Stored data.
......

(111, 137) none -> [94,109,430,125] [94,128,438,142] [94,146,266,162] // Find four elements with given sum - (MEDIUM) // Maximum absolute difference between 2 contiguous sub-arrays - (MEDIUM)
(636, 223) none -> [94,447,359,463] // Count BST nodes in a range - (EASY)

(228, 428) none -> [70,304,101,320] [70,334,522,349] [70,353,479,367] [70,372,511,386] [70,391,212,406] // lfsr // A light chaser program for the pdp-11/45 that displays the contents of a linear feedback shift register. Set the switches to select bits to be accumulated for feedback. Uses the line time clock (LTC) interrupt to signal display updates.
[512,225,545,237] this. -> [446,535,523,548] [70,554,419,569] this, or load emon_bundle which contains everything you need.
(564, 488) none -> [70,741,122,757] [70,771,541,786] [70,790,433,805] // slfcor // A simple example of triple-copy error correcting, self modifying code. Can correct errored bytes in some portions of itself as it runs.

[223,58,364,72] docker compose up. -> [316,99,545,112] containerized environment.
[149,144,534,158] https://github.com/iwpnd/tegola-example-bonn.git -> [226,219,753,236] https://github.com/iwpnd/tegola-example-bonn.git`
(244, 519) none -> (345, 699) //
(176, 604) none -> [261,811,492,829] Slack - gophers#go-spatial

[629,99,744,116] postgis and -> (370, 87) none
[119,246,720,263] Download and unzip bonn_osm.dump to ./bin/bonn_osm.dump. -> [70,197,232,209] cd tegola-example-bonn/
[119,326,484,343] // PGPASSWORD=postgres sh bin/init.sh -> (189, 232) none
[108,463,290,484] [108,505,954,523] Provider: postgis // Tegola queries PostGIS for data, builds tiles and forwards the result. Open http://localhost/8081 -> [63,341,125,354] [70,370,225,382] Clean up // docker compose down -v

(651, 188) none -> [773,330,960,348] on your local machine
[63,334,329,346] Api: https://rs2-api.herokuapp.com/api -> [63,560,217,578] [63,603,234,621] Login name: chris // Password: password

......

Copy each line in the entries above where the word "bonn" shows up.

[149,144,534,158] https://github.com/iwpnd/tegola-example-bonn.git -> [226,219,753,236] https://github.com/iwpnd/tegola-example-bonn.git`
[119,246,720,263] Download and unzip bonn_osm.dump to ./bin/bonn_osm.dump. -> [70,197,232,209] cd tegola-example-bonn/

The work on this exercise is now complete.